You knew Newcastle's display was rare indeed when even the Royal Antwerp support, with a reputation for not exactly churning out the milk of human kindness, gave them a standing ovation after their 5-0 victory. One wonders if Highbury will be as appreciative should Arsenal be similarly swept away today by Newcastle's new broom in a match of appealing contrasts: traditionally the Premiership's best defence against its most coruscating attack; a defence that offers encouragement to a set of strikers still seeking form.
Then again, so much about this embryonic English season has refreshed that perhaps the former North Bank too, will lay down partisanship and get caught up in the cacophony. Well, it is still only September and optimism is pardonable.
It is difficult with Newcastle at present to balance over-enthusiasm with seeing things in perspective, but rarely has an English team so cleanly dissected an opponent in the away leg of a European tie; not even Liverpool in their prime, Kevin Keegan ventured. 'Even the best in Europe would have had a job getting the ball off us,' he said. Nor have English clubs so enjoyed such a week post- Heysel: won four, by margins of two goals or more, with 16 goals scored; lost two, both by a single, retrievable goal.
But perspective must be used. Manchester United's 5-1 victory over Benfica in Lisbon in 1965 should never be overlooked, George Best's hat-trick surpassing Robert Lee's. Besides which, even Arsenal won by 7-0 in Belgium last year, against Standard Liege, on their way towards winning the Cup-Winners' Cup, functionally after the initial exuberance. In addition, Royal Antwerp were a side with a wasteland for a midfield. It remains possible, too, that Chelsea, Blackburn and Aston Villa could be eliminated.
But a journey through the past week, taking in Antwerp, Manchester and London, has revealed an encouraging progress at the top of the English game. Though Blackburn mistook patience for torpor against Trelleborgs of Sweden before resorting to the broadsword, the signs were that more English clubs are becoming acquainted with the rapier as a more effective weapon. They have also more readily adapted to - and thus profited from - the Fifa guidelines on offside and the tackle from behind.
The tried is, rightly, no longer trusted as being sufficient. Character, patience and discipline may have pulled many teams through - serving Arsenal and Aston Villa well last week - but those traditional virtues are now regarded by the best managers as ingredients rather than the dish itself. Should the fluidity of passing and movement match the best Europeans, then the English recipe could be the most flavoursome. Milan's alliance of perspiration to inspiration in defeating Barcelona in last season's Champions' Cup final was the role model.
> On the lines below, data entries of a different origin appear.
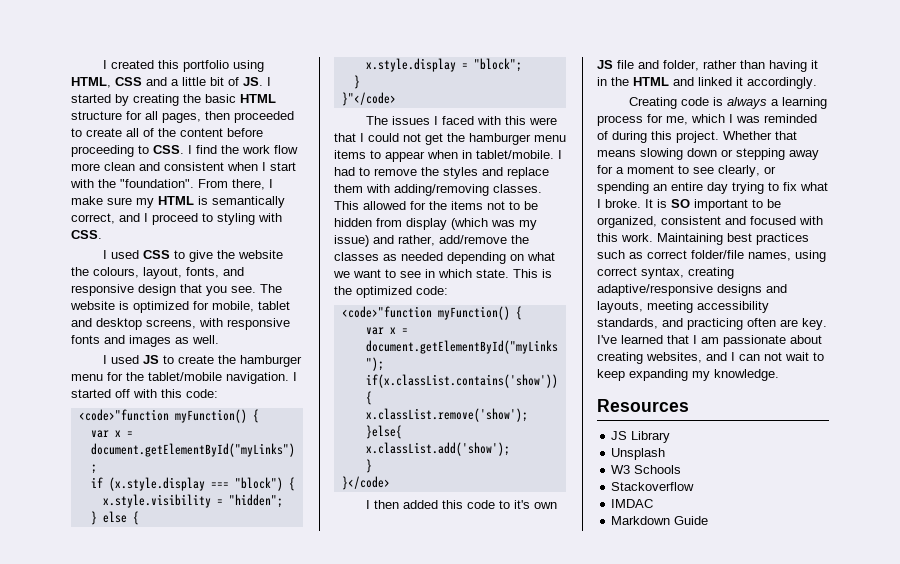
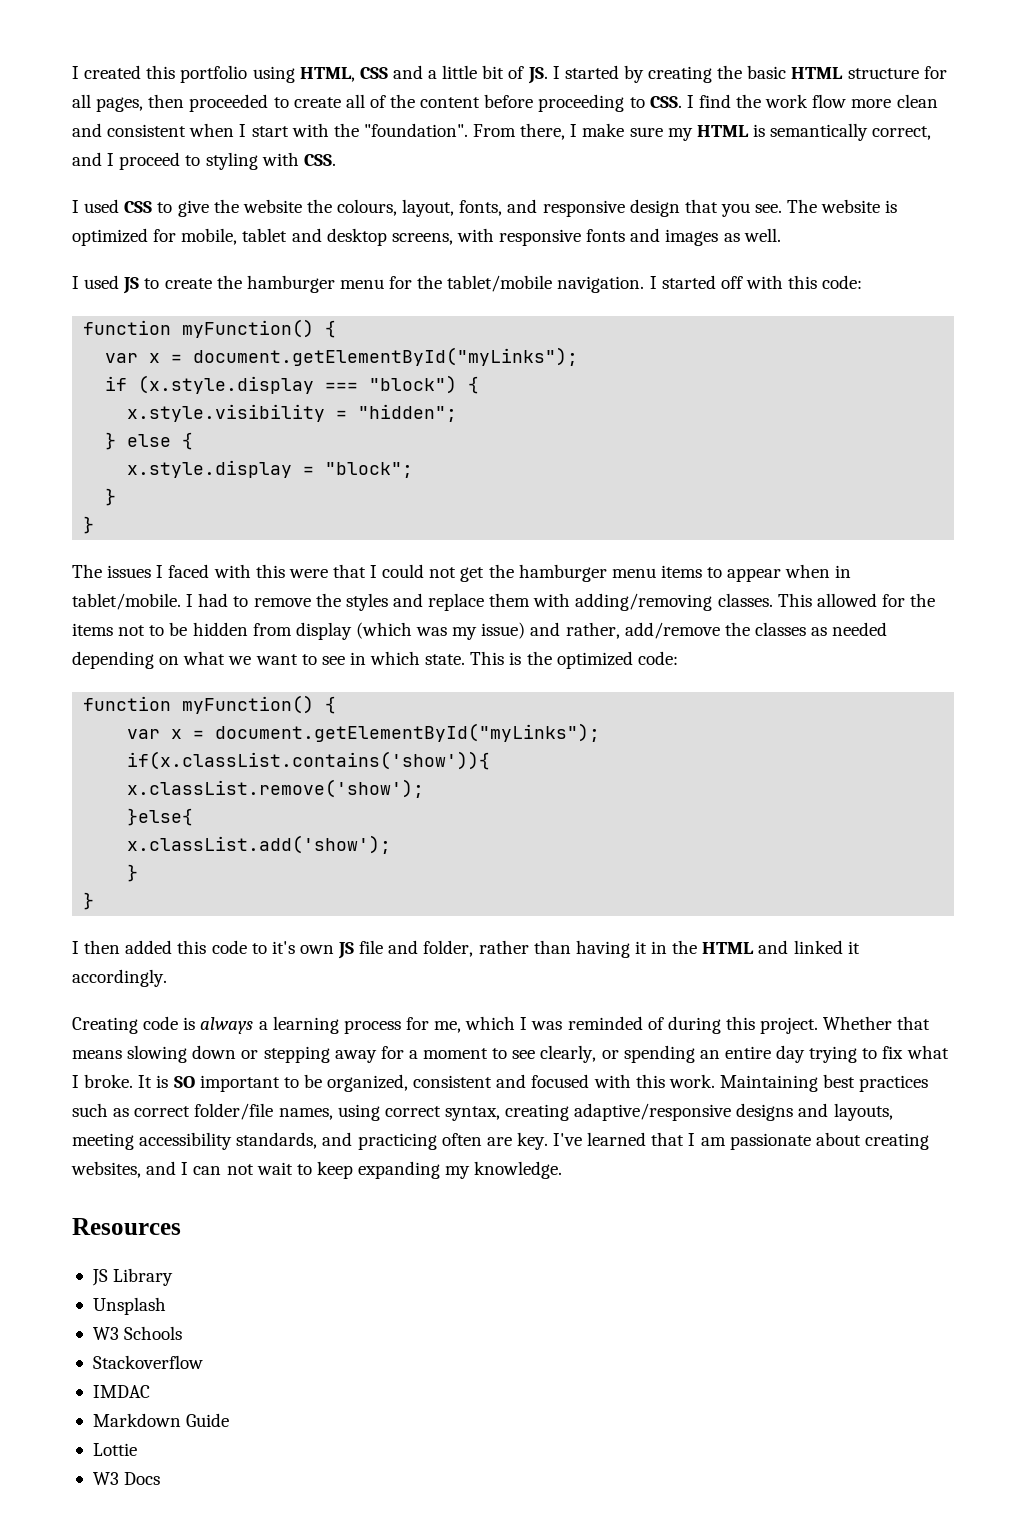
[78,409,169,421] <code>"function -> [83,320,172,335] function
[341,92,396,106] }"</code> -> [83,516,95,534] }
[341,306,432,318] <code>"function -> [83,696,172,711] function
[341,476,390,490] }</code> -> [83,892,95,910] }
(709, 520) none -> [92,1443,137,1456] [92,1472,161,1485] // Lottie // W3 Docs

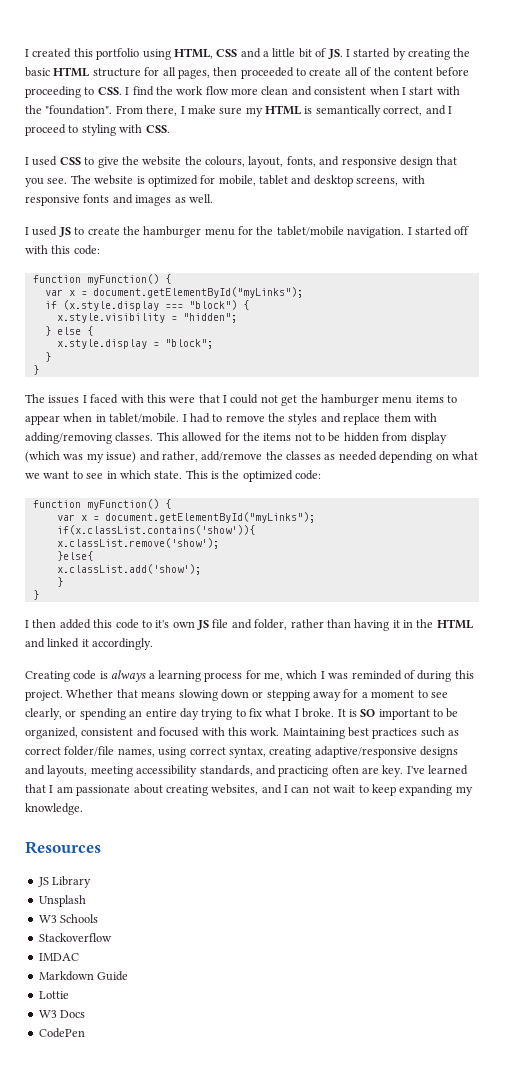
(161, 1478) none -> [38,1028,85,1038] // CodePen

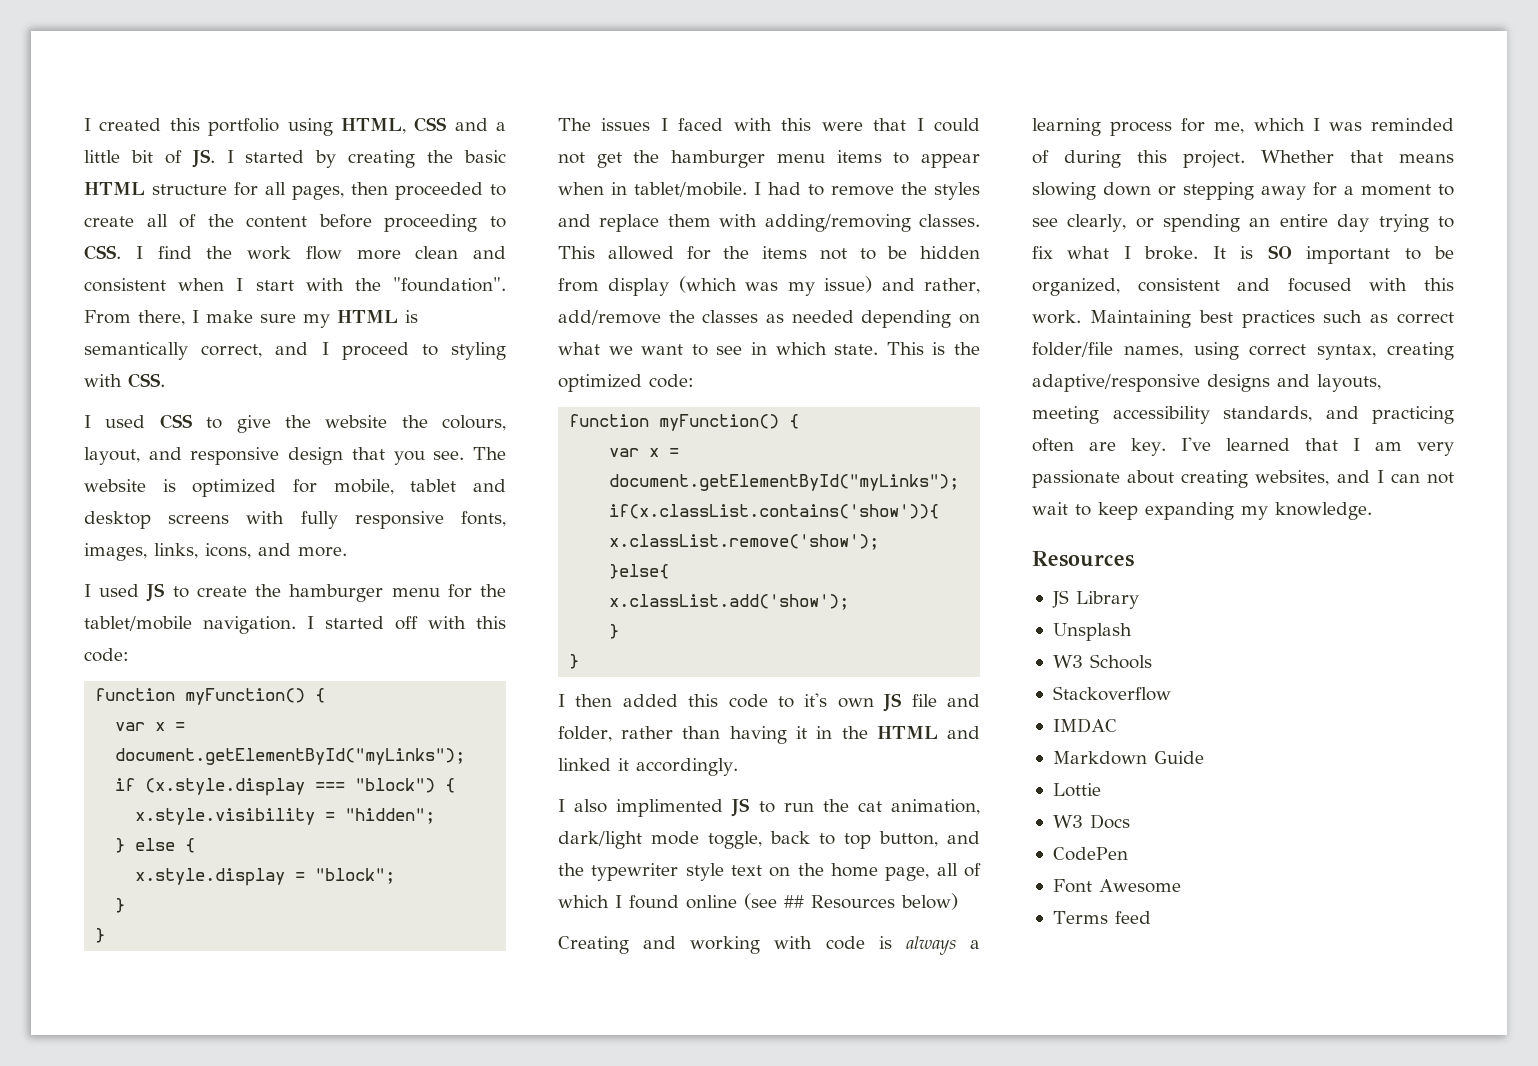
[286,156,316,167] fonts, -> (140, 456) none
[356,175,425,186] [25,194,213,206] screens, with responsive fonts and images as well. -> [168,511,506,529] [84,543,347,561] screens with fully responsive fonts, images, links, icons, and more.
[25,671,70,682] Creating -> [558,798,980,817] [558,831,980,849] [558,863,981,881] [558,893,958,910] [558,936,813,954] I also implimented JS to run the cat animation, dark/light mode toggle, back to top button, and the typewriter style text on the home page, all of which I found online (see ## Resources below) // Creating and working with
(73, 789) none -> [1417,442,1454,456] very
(85, 1033) none -> [1052,879,1181,893] [1052,911,1151,924] // Font Awesome // Terms feed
Alex Ferguson began the process last season; Keegan appears to be enhancing it this. His guru Bill Shankly once decided after a home defeat by Red Star Belgrade that Liverpool must adapt. Duly they did and embarked on a silvery European era. Keegan has absorbed the best of the available evidence and come to new conclusions.
All week, the talk came back to Newcastle; they were supposed to approach Europe with trepidation. But such was their confidence in each other's movement, with several options always available to the player in possession, that not a hint of fear was revealed. The urging by coaches for a team to 'keep its shape', tediously repeated on Sunday morning pitches, is shown by Newcastle to be the braying of the uninventive. There may be worries about the wanderings in defence, of the right-back Marc Hottiger and Darren Peacock in particular, so keen are the men at the back to join in the revelry, but the whirling movement of a front five to pull out of shape an opposing defence more than compensates.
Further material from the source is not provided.